Falsi d’arte, Baldacci condannato in primo grado

Egregio direttore, ho letto l’articolo dedicatomi sabato 22 agosto da Francesco Patti su il Giornale a p. 29 (I furbetti dell’arte – Il cacciatore di falsi? Condannato per falso). L’unica cosa corretta in esso contenuta è che ho subito una condanna di primo grado, che ho presentato ricorso in appello e che fino a prova contraria devo essere ritenuto innocente. Cosa che invece appare del tutto irrilevante all’estensore dell’articolo, il quale si dice sicurissimo di cose che non sa e ricama un mio ritratto da «furbetto dell’arte» alla Alberto Sordi nel quale chiunque mi conosca stenterà a ritrovarmi.
È evidente che il Suo collaboratore è stato imbeccato da qualcuno, per me non tanto difficile da individuare. Un personaggio vile, che ha come suo stile inveterato di lanciare il sasso e nascondere la mano. Lo scopo dell’attacco è enunciato a chiare lettere perfino nel sottotitolo («a processo in corso scriveva un articolo facendo le pulci ai colleghi francesi...»): costringermi al silenzio, appunto perché in attesa di giudizio, su una materia nella quale dò fastidio a molte persone. Posizione interessante da parte di un giornale che quotidianamente rivendica il diritto contrario per l’Onorevole Berlusconi.
L’articolo peraltro si caratterizza per attribuire verità assoluta, nonostante le dichiarate premesse garantistiche (la presunzione di innocenza, proclamata dall’art. 27 della Costituzione), a due affermazioni del giudice di primo grado, da me recisamente contestate e materia del giudizio d’appello.
Falsità dei dipinti. La perizia d’ufficio, effettuata da storici dell’arte che non hanno particolare specializzazione sull’opera di De Chirico, forma oggetto non solo della contestazione del mio perito di parte, Prof. Luigi Cavallo ma anche di rilievi critici e di numerose contraddizioni. Tale falsità, pertanto, è tutt’altro che pacifica, come vorrebbe far intendere l’articolista!

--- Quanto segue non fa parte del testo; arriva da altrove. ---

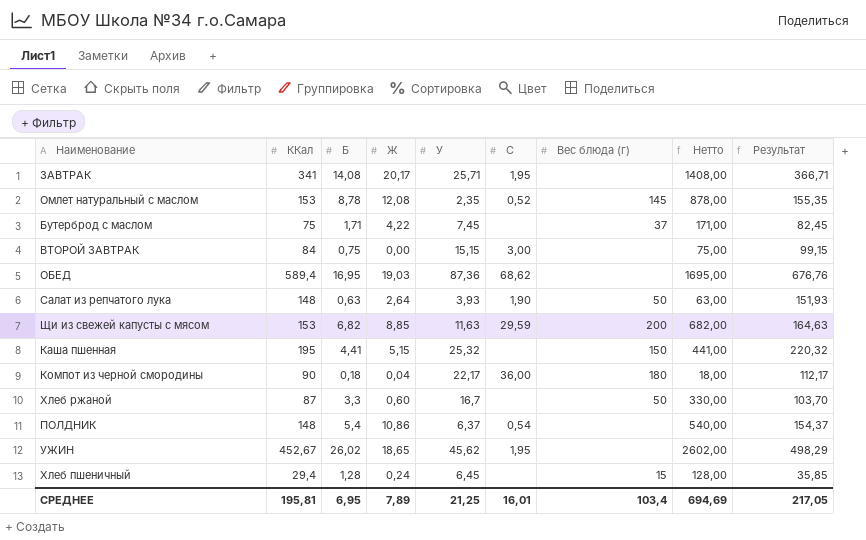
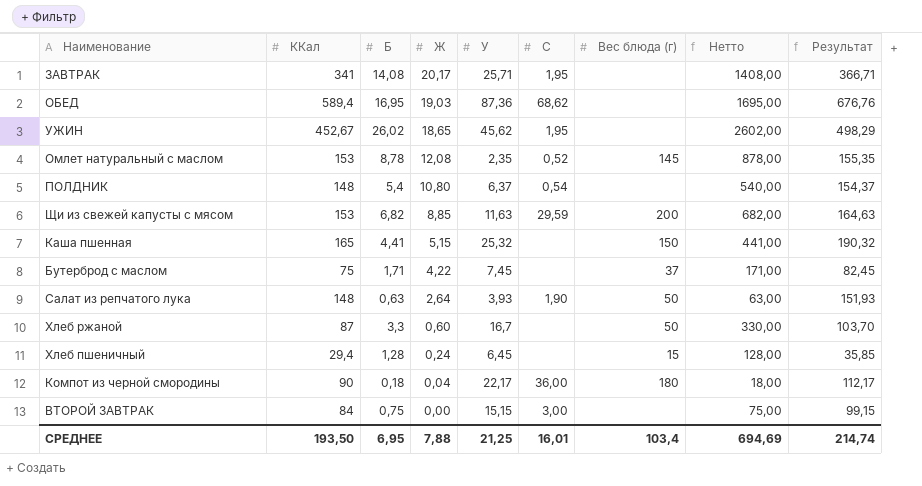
row order: none -> Ж descending
ПОЛДНИК | Ж: 10,86 -> 10,80
Каша пшенная | ККал: 195 -> 165
Каша пшенная | Результат: 220,32 -> 190,32
СРЕДНЕЕ | ККал: 195,81 -> 193,50
СРЕДНЕЕ | Ж: 7,89 -> 7,88
СРЕДНЕЕ | Результат: 217,05 -> 214,74

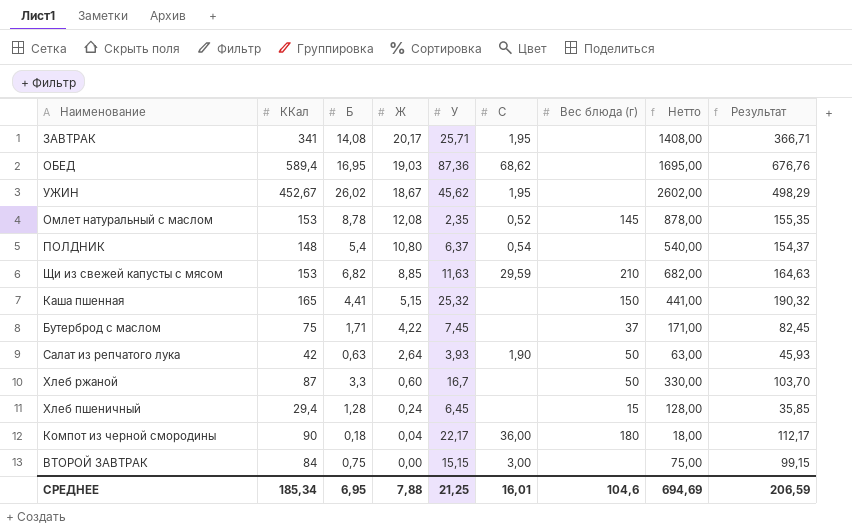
УЖИН | Ж: 18,65 -> 18,67
Щи из свежей капусты с мясом | Вес блюда (г): 200 -> 210
Салат из репчатого лука | ККал: 148 -> 42
Салат из репчатого лука | Результат: 151,93 -> 45,93
СРЕДНЕЕ | ККал: 193,50 -> 185,34
СРЕДНЕЕ | Вес блюда (г): 103,4 -> 104,6
СРЕДНЕЕ | Результат: 214,74 -> 206,59

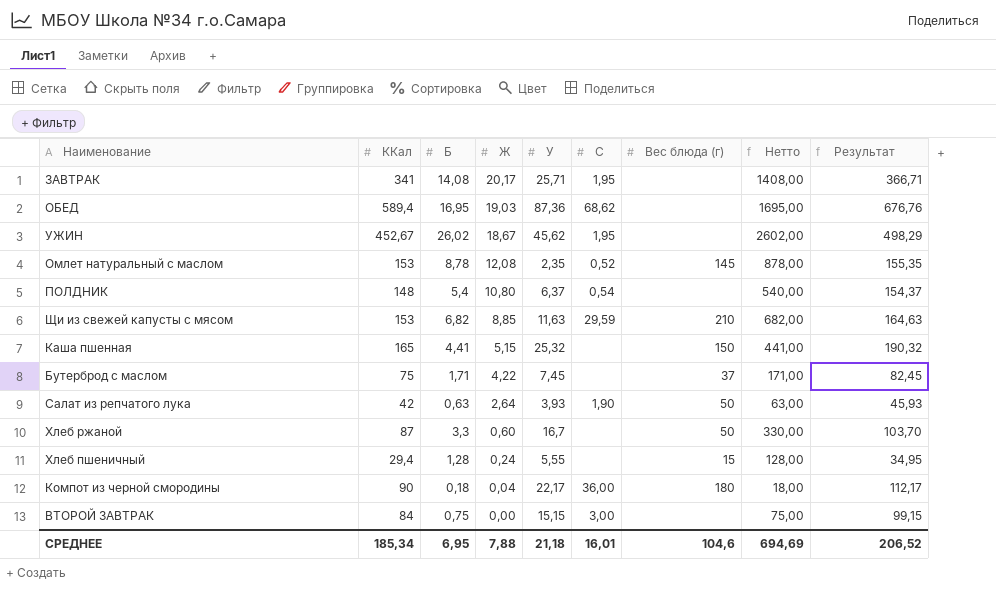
Хлеб пшеничный | У: 6,45 -> 5,55
Хлеб пшеничный | Результат: 35,85 -> 34,95
СРЕДНЕЕ | У: 21,25 -> 21,18
СРЕДНЕЕ | Результат: 206,59 -> 206,52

Mia conoscenza di tale falsità. È affermata dal giudice di primo grado senza prove e con un argomento («non poteva non sapere») più volte smentito in Appello e in Cassazione. Mi sorprende molto, dunque, che la caratterizzazione garantistica del Vostro giornale appaia a senso unico!
Preciso infine che i falsi De Chirico esposti alla mostra di Parigi e da me denunciati su «L’Unità» erano due e non uno. Ambedue riconosciuti dal falsario Renato Peretti come opera sua. Uno di questi è stato pubblicato nel catalogo della mostra spacciandolo come un quadro di grande rilevanza storica illustrato nel mio catalogo della metafisica, mentre ne era solo una volgare e recentissima copia. Oltre che scriverne su «L’Unità», ho protestato ufficialmente con il museo di Parigi che è stato obbligato a rettificare nella seconda tiratura del catalogo. Chi sarebbero, allora, i furbetti?

Precisando che il Giornale non è stato «imbeccato» da nessuno, l’articolo del 22 agosto scorso riporta le conclusioni della condanna emessa il 3 marzo 2009 dal Tribunale di Milano a carico di Paolo Baldacci e di tre coimputati. Una condanna è un atto pubblico e come tale è stata considerata. Certi che la giustizia farà il suo corso, auguriamo a Paolo Baldacci di chiarire la sua posizione nei successivi gradi di giudizio. Quanto all’accostamento ad Alberto Sordi e il tono ironico con cui i fatti sono stati esposti, si è trattato di un modo per sdrammatizzare la vicenda. Dopotutto l’ironia non è un reato, almeno per ora.